A hybrid FL-enabled ensemble approach for lung disease diagnosis leveraging fusion of SWIN transformer and CNN
Abstract
The significant advancements in computational power create the vast opportunity
for using Artificial Intelligence in different applications of healthcare and medical
science. A hybrid FL-enabled ensemble approach for lung disease diagnosis leveraging a combination of SWIN transformer and CNN is the combination of cutting-edge technology of AI and Federated Learning. Since,
medical specialists and hospitals will have shared data space, based on that data,
with the help of Artificial Intelligence and integration of federated learning, we can
introduce a secure and distributed system for medical data processing and create
an efficient and reliable system. The proposed hybrid model enables the detection
of COVID-19 and Pneumonia based on x-ray reports.
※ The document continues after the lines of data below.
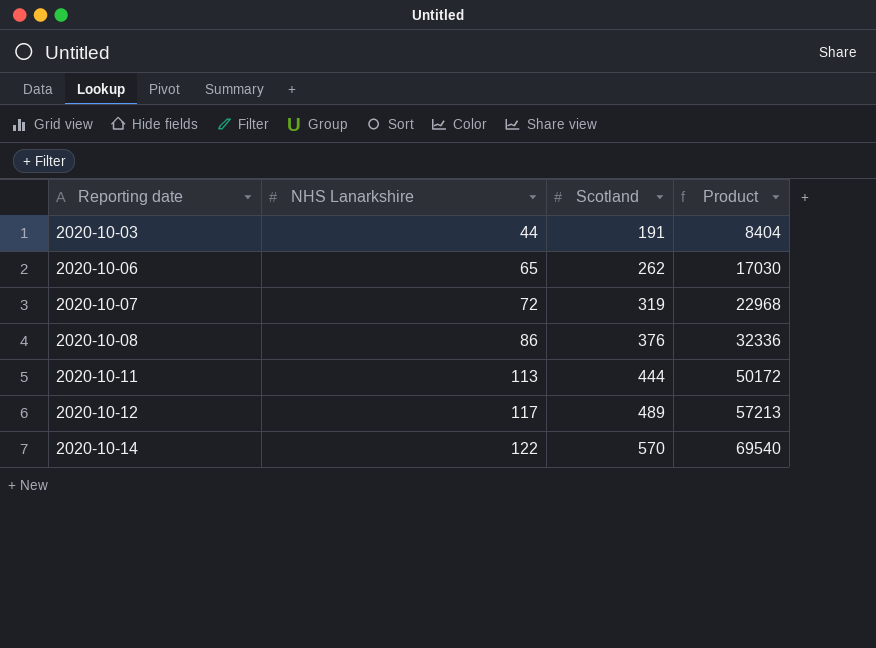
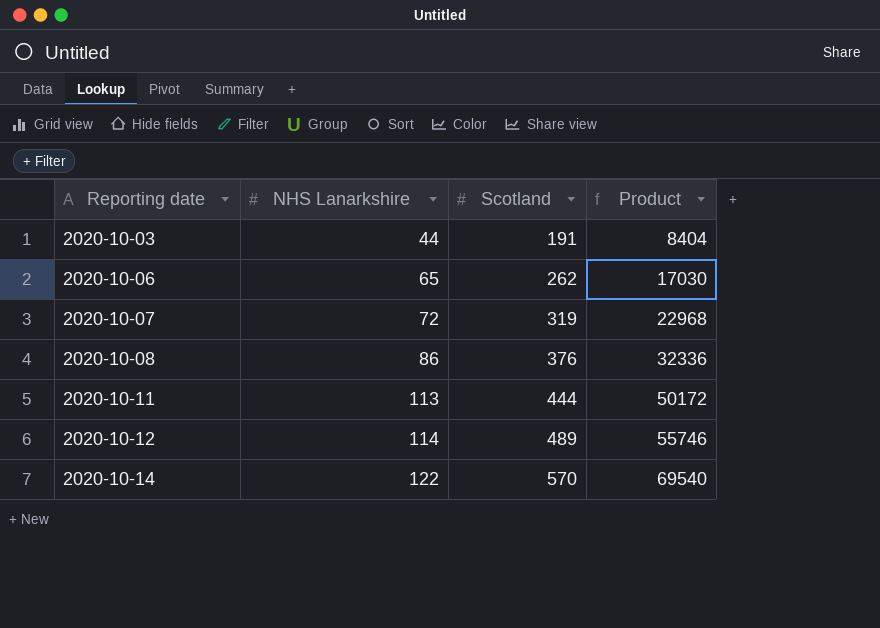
2020-10-12 | NHS Lanarkshire: 117 -> 114
2020-10-12 | Product: 57213 -> 55746

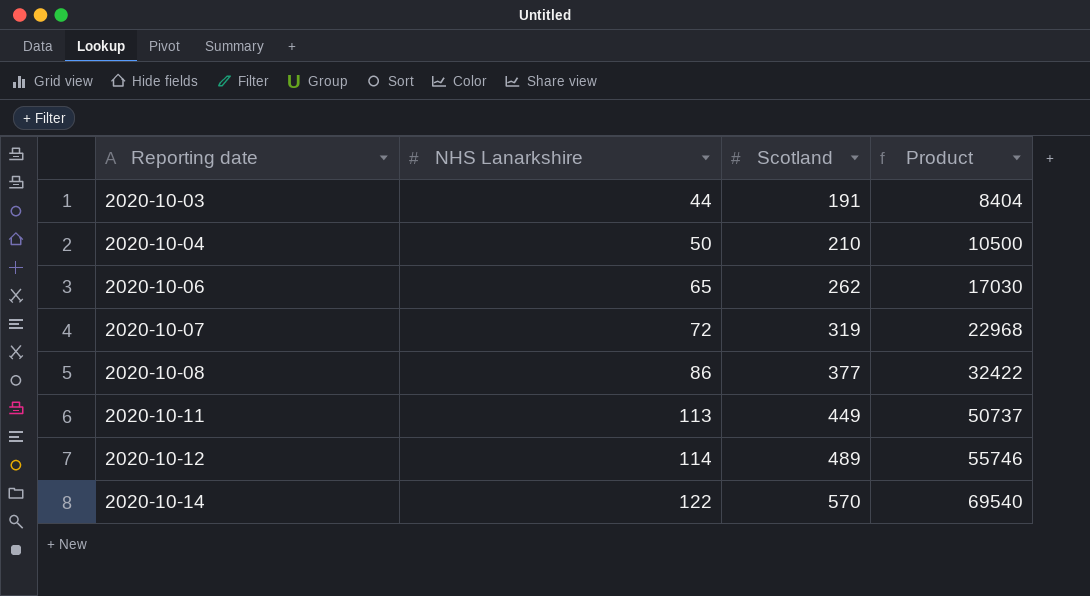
row 2020-10-04: none -> 50 | 210 | 10500
2020-10-08 | Scotland: 376 -> 377
2020-10-08 | Product: 32336 -> 32422
2020-10-11 | Scotland: 444 -> 449
2020-10-11 | Product: 50172 -> 50737

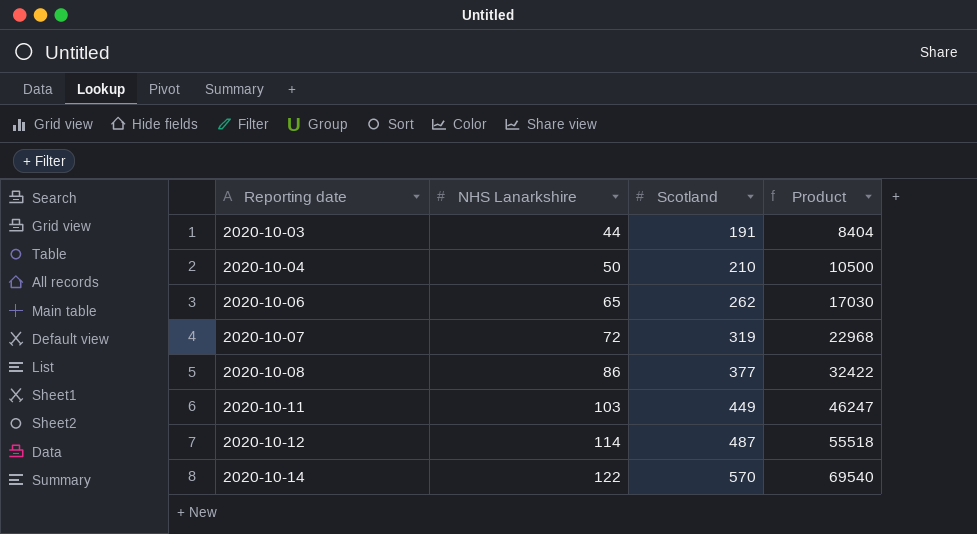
2020-10-11 | NHS Lanarkshire: 113 -> 103
2020-10-11 | Product: 50737 -> 46247
2020-10-12 | Scotland: 489 -> 487
2020-10-12 | Product: 55746 -> 55518

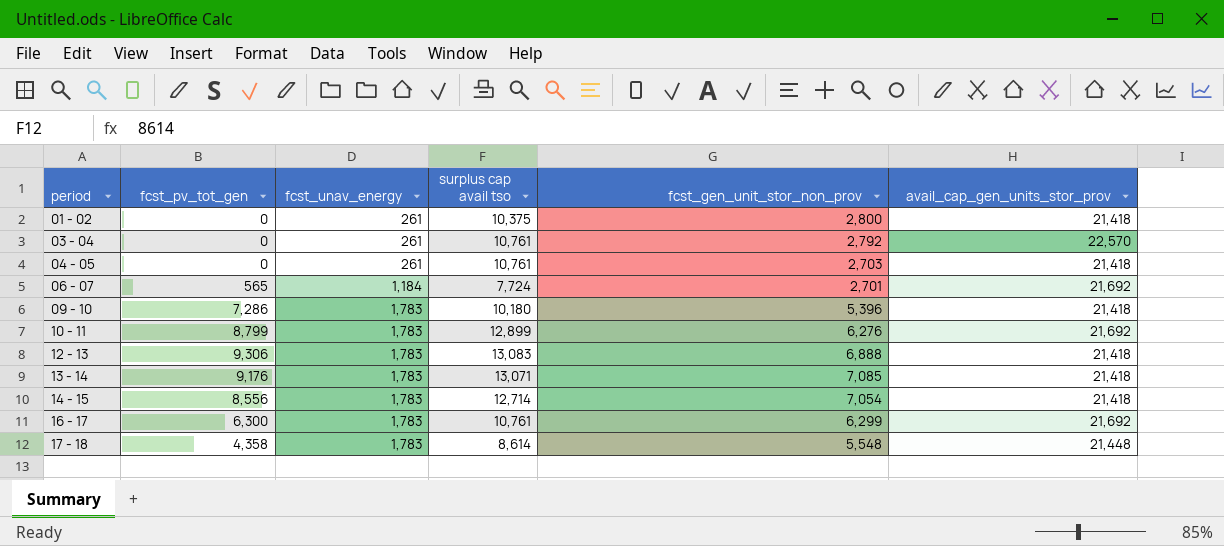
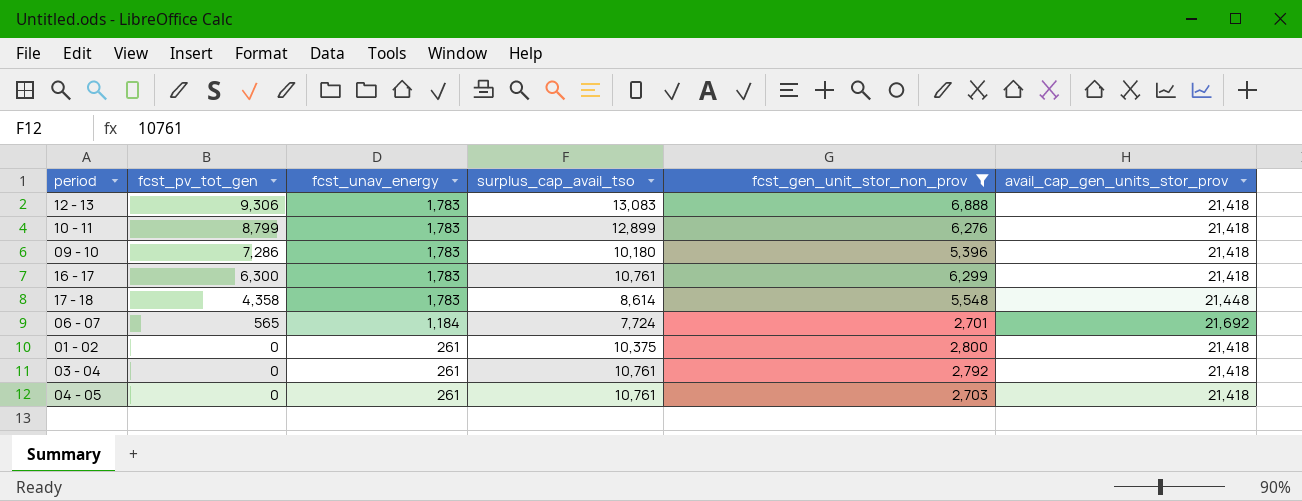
filter: none -> fcst_gen_unit_stor_non_prov <= 6,888
row order: period ascending -> fcst_pv_tot_gen descending
column name: surplus cap avail tso -> surplus_cap_avail_tso
10 - 11 | avail_cap_gen_units_stor_prov: 21,692 -> 21,418
16 - 17 | avail_cap_gen_units_stor_prov: 21,692 -> 21,418
03 - 04 | avail_cap_gen_units_stor_prov: 22,570 -> 21,418

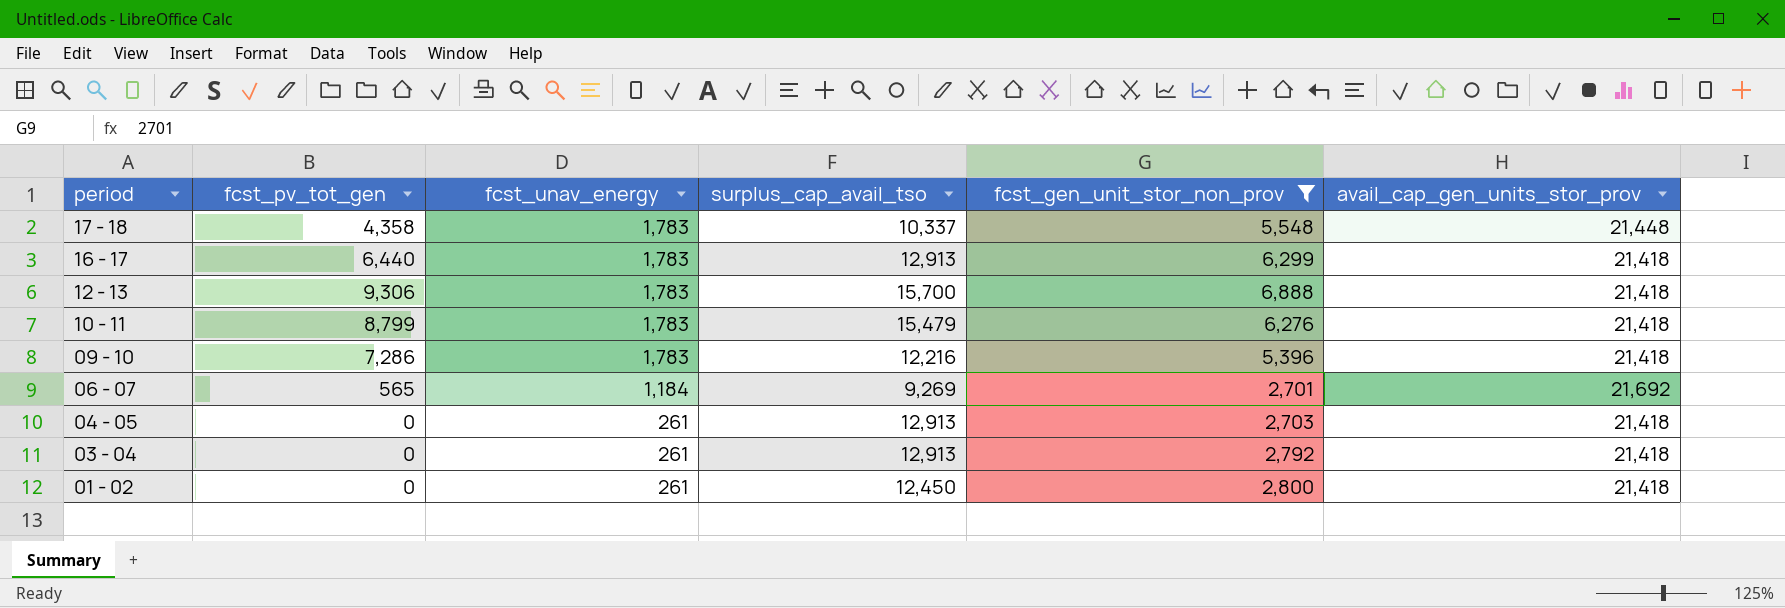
row order: fcst_pv_tot_gen descending -> period descending
17 - 18 | surplus_cap_avail_tso: 8,614 -> 10,337
16 - 17 | fcst_pv_tot_gen: 6,300 -> 6,440
16 - 17 | surplus_cap_avail_tso: 10,761 -> 12,913
12 - 13 | surplus_cap_avail_tso: 13,083 -> 15,700
10 - 11 | surplus_cap_avail_tso: 12,899 -> 15,479
09 - 10 | surplus_cap_avail_tso: 10,180 -> 12,216
06 - 07 | surplus_cap_avail_tso: 7,724 -> 9,269
04 - 05 | surplus_cap_avail_tso: 10,761 -> 12,913
03 - 04 | surplus_cap_avail_tso: 10,761 -> 12,913
01 - 02 | surplus_cap_avail_tso: 10,375 -> 12,450

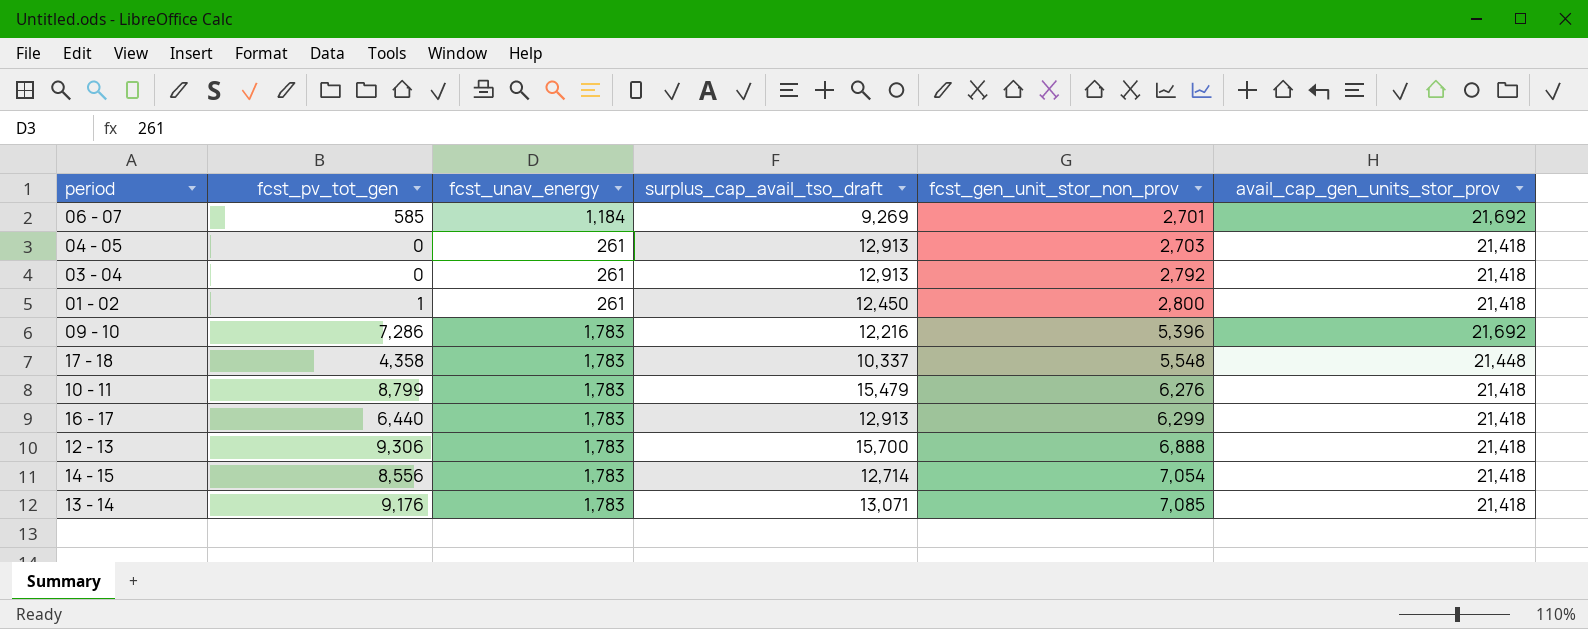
filter: fcst_gen_unit_stor_non_prov <= 6,888 -> none
row order: period descending -> fcst_gen_unit_stor_non_prov ascending
column name: surplus_cap_avail_tso -> surplus_cap_avail_tso_draft
06 - 07 | fcst_pv_tot_gen: 565 -> 585
01 - 02 | fcst_pv_tot_gen: 0 -> 1
09 - 10 | avail_cap_gen_units_stor_prov: 21,418 -> 21,692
We will use advanced and
the latest available technology that can help to fight against the pandemic that the
world has to fight together as a united. We focused on using the latest available
CNN models (DenseNet201, Inception V3, VGG 19) and the Transformer model
Swin Transformer in order to prepare our hybrid model that can provide a reliable
solution as a helping hand for the physician in the medical field. In this thesis, we
will discuss how the Federated learning-based Hybrid AI model can improve the
accuracy of disease diagnosis and severity prediction of a patient using the real-time
continual learning approach and how the integration of federated learning can ensure
hybrid model security and keep the authenticity of the information.